We’re so grateful to share the third in our series of reflections on the impact of Austin Classical Guitar on our community over the course of its 35 years.

We’d love to hear from you, too! If you have a story to share, please email [email protected].

We hope you enjoy these beautiful memories shared by Travis Marcum, who is celebrating twenty years as our Director of Education and Music & Healing. 


 

At 35 years, ACG is a community centerpiece. It has a heartbeat and it serves as a home for so many. Each individual we have met through the years— staff, students, board members, volunteers, artists, donors, audience members, teachers— everyone has their personal reason for choosing to spend time together with us. But I think, at its core, ACG is a place where we can be inspired. We can overtly feel and express. In that experience is friendship and connection…music is the vessel. 

My journey with ACG started twenty-three years ago. I was a guitar student at UT and I went to every concert ACG presented (at First Unitarian Church at the time). I couldn’t comprehend, as a young musician coming from Mississippi, that I could drive down the road and see, in person, the best guitarists in the world. I was in love with the experience. It offered me a space to witness guitar playing at its highest level and to imagine myself on that stage. ACG made my dream more vivid, more defined, and as a result more real.
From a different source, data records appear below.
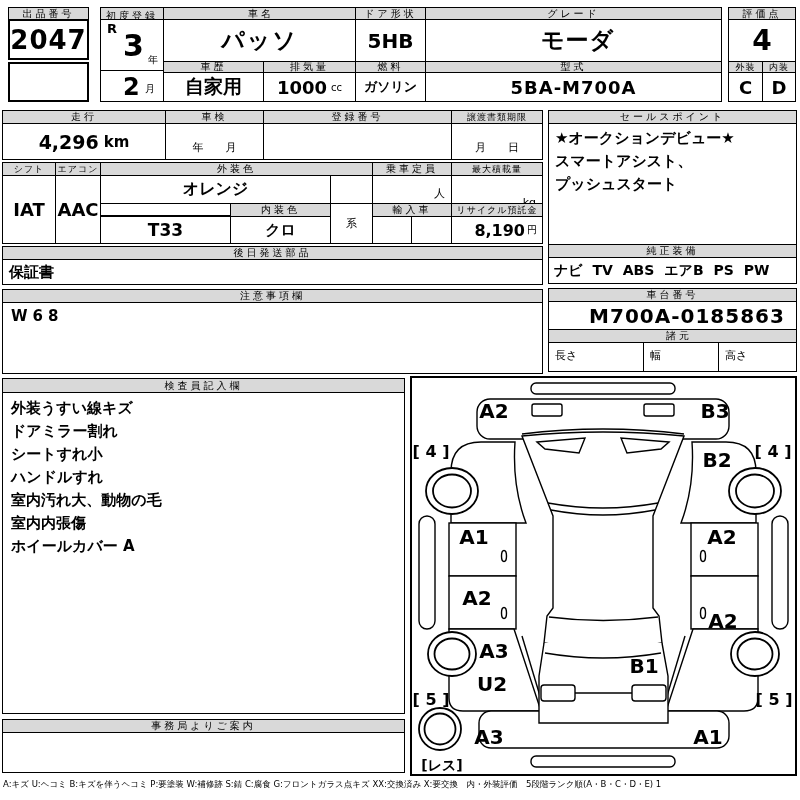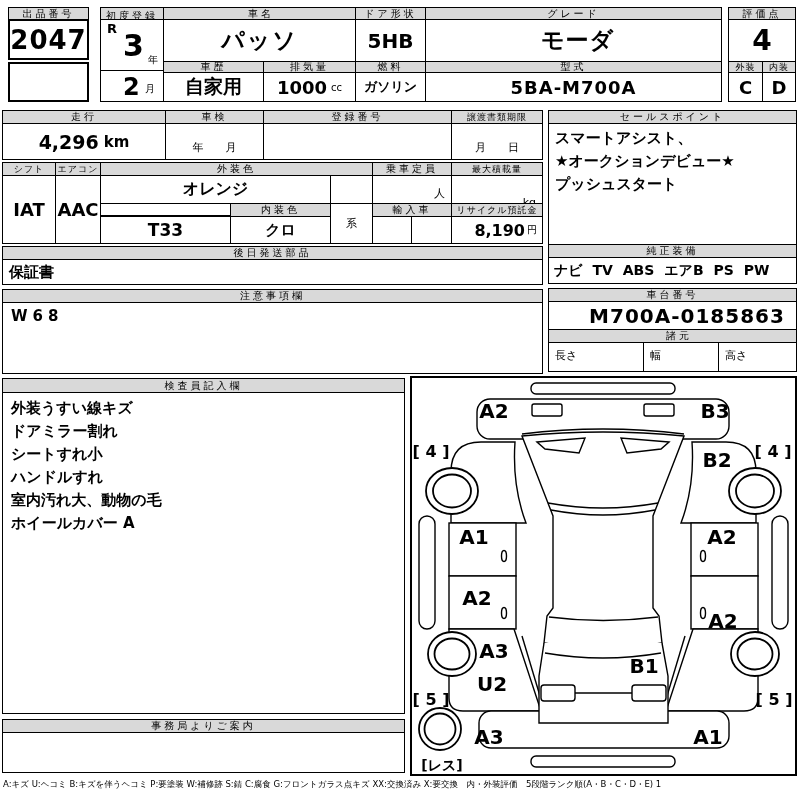--- a/index.html
+++ b/index.html
@@ -156,22 +156,22 @@
     <span class="v" style="font-size:15px;">保証書</span>
   </div>
 
 <div class="abs hdr" style="left:2px;top:289px;width:541px;height:14px;">注意事項欄</div>
 <div class="abs cell tl" style="left:2px;top:302px;width:541px;height:72px;padding:4px 8px;">
     <span class="v" style="font-size:15px;letter-spacing:5px;">W68</span>
   </div>
 
 <div class="abs hdr" style="left:548px;top:110px;width:249px;height:14px;">セールスポイント</div>
 <div class="abs cell lines padded" style="left:548px;top:123px;width:249px;height:122px;">
+  <div>★オークションデビュー★</div>
   <div>スマートアシスト、</div>
-  <div>★オークションデビュー★</div>
   <div>プッシュスタート</div>
 </div>
 <div class="abs hdr" style="left:548px;top:244px;width:249px;height:14px;">純正装備</div>
 <div class="abs cell" style="left:548px;top:257px;width:249px;height:27px;align-items:center;padding-left:5px;">
     <span class="v" style="font-size:14px;word-spacing:5px;">ナビ TV ABS エアB PS PW</span>
   </div>
 
 <div class="abs hdr" style="left:548px;top:288px;width:249px;height:14px;">車台番号</div>
 <div class="abs cell c" style="left:548px;top:301px;width:249px;height:29px;padding-left:29px;">
     <span class="v" style="font-size:20px;letter-spacing:1px;">M700A-0185863</span>
@@ -187,20 +187,21 @@
     <span style="font-size:11px;">高さ</span>
   </div>
 
 <div class="abs hdr" style="left:2px;top:378px;width:403px;height:15px;">検査員記入欄</div>
 <div class="abs cell lines" style="left:2px;top:392px;width:403px;height:322px;padding:4px 8px;">
   <div>外装うすい線キズ</div>
   <div>ドアミラー割れ</div>
   <div>シートすれ小</div>
   <div>ハンドルすれ</div>
   <div>室内汚れ大、動物の毛</div>
+  <div>室内内張傷</div>
   <div>ホイールカバー A</div>
 </div>
 
 <div class="abs hdr" style="left:2px;top:719px;width:403px;height:14px;">事務局よりご案内</div>
 <div class="abs cell" style="left:2px;top:732px;width:403px;height:41px;"></div>
 
 <div class="abs" style="left:3px;top:779px;width:795px;height:18px;font-size:8.5px;white-space:nowrap;overflow:hidden;">A:キズ U:ヘコミ B:キズを伴うヘコミ P:要塗装 W:補修跡 S:錆 C:腐食 G:フロントガラス点キズ XX:交換済み X:要交換　内・外装評価　5段階ランク順(A・B・C・D・E) 1</div>
 
 <div class="abs" style="left:410px;top:376px;width:387px;height:400px;border:2px solid #000;box-sizing:border-box;background:#fff;">
 <svg width="383" height="396" viewBox="0 0 383 396">

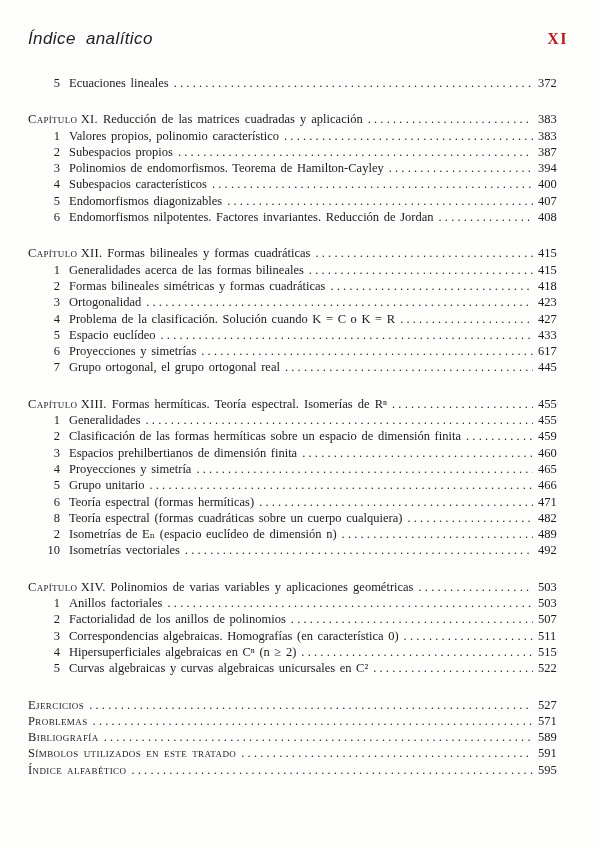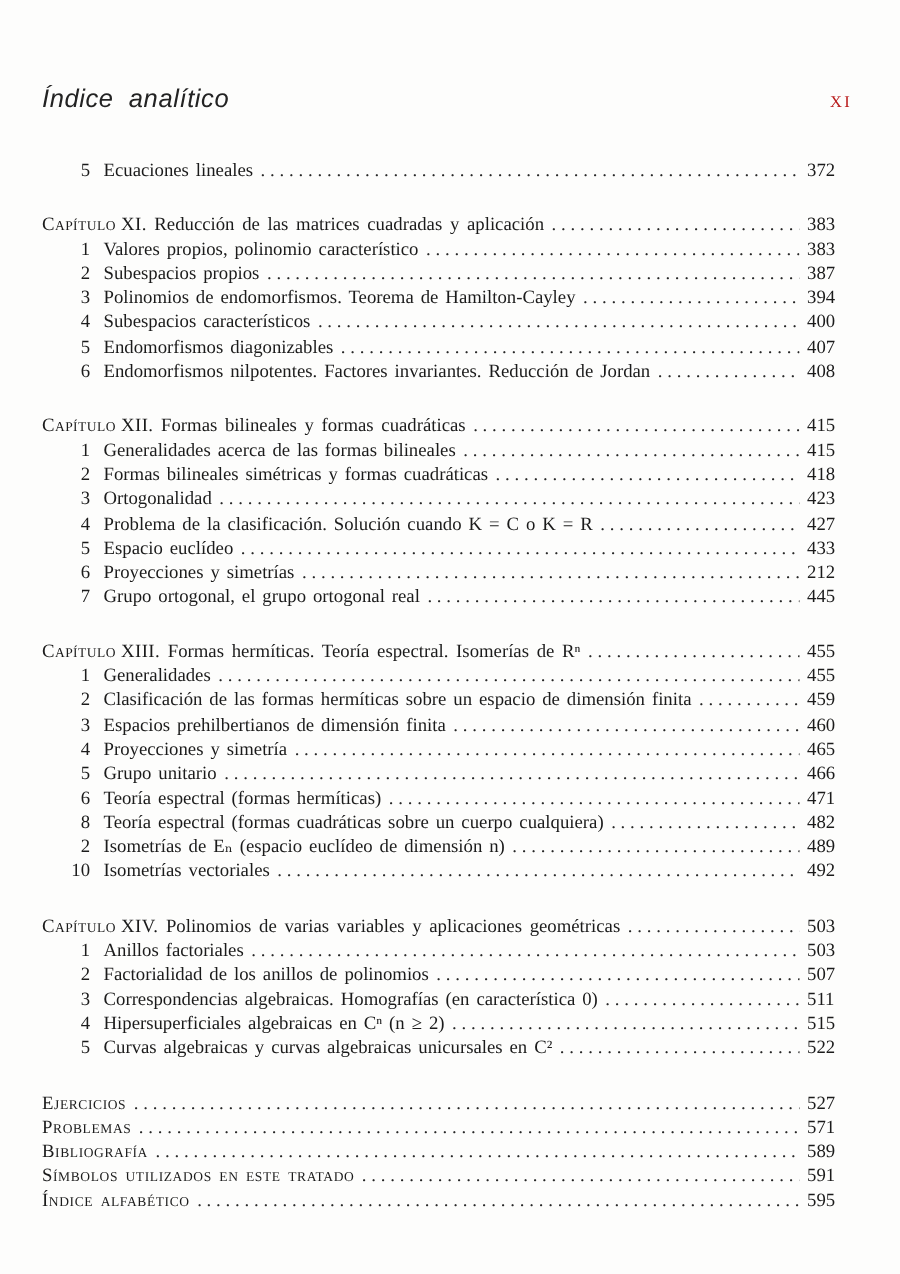--- a/index.html
+++ b/index.html
@@ -3,21 +3,21 @@
 <meta charset="utf-8">
 <style>
   html, body { margin: 0; padding: 0; background: #e8e8e8; }
   .scan-page {
     position: relative;
     width: 600px;
     height: 849px;
     margin: 0 auto;
     background: #fdfdfc;
     box-sizing: border-box;
-    padding: 56px 32px 0 28px;
+    padding: 29px 32px 0 28px;
     overflow: hidden;
     color: #1b1b1b;
     font-family: "Liberation Serif", "DejaVu Serif", serif;
     font-size: 12.5px;
   }
 
   
   .page-header {
     display: flex;
     justify-content: space-between;
@@ -27,23 +27,24 @@
   }
   .running-title {
     font-family: "Liberation Sans", "DejaVu Sans", sans-serif;
     font-style: italic;
     font-size: 17px;
     letter-spacing: 0.4px;
     word-spacing: 5px;
     color: #232323;
   }
   .folio {
-    font-size: 11px;
+    font-size: 16px;
     letter-spacing: 1.5px;
     color: #b91c1c;
+    font-weight: bold;
   }
 
   
   .toc-section { margin-top: 20px; }
   .toc-section.first { margin-top: 0; }
   .row {
     display: flex;
     align-items: baseline;
     line-height: 16.3px;
     white-space: nowrap;
@@ -188,21 +189,21 @@
     <div class="row item">
       <span class="num">5</span>
       <span class="title">Espacio euclídeo</span>
       <span class="leader"></span>
       <span class="page">433</span>
     </div>
     <div class="row item">
       <span class="num">6</span>
       <span class="title">Proyecciones y simetrías</span>
       <span class="leader"></span>
-      <span class="page">212</span>
+      <span class="page">617</span>
     </div>
     <div class="row item">
       <span class="num">7</span>
       <span class="title">Grupo ortogonal, el grupo ortogonal real</span>
       <span class="leader"></span>
       <span class="page">445</span>
     </div>
   </div>
 
   <div class="toc-section">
Today, at our concerts, I like to look around at the younger audience members and think about the dreams manifesting. 

My journey working with ACG began twenty years ago when Matt Hinsley stopped me after a friend’s wedding and proposed an idea that would turn into the largest classical guitar education program in the U.S. That conversation also sparked a lifelong friendship with him, a friendship defined by deep gratitude and inspiration for the person and leader he is. 

Since that day, we have built something incredible together. Tens of thousands of students worldwide pick up the guitar for the first time because of the dream we had. We have worked every day to remove barriers so that more and more young artists can realize their creative potential. We have found ourselves in every corner of our Austin community making music with folks. And it was this deepening of our roots that led to the creation of ACG Music and Healing in 2014, a program that has transformed my understanding of the capacity of music to connect us all.

Reflecting now, I am thinking of two very special, catalytic moments at ACG that shaped my life in so many ways. Both started with a little healthy fear (as many worthwhile endeavors do). The first was the moment I stepped into the gymnasium at Gardner Betts Juvenile Justice Center to begin what would become the first for-credit music class in a juvenile detention facility. I was terrified, not knowing how the students would respond to me. Waiting for class to begin, I watched in surprise as the staff led EVERY student in the facility (about 60 in all) to a seat in front of me. This was three or four times the number of students I was anticipating. I didn’t have enough guitars or footstools. But I made it through that day, not gracefully, but I made it. And during that time with them, I grew as a teacher and a human. I started making an important connection with young people who had experienced unimaginable trauma and instability. I saw in their faces how much they wanted to make music and how this journey could be one of self discovery and healing for them. 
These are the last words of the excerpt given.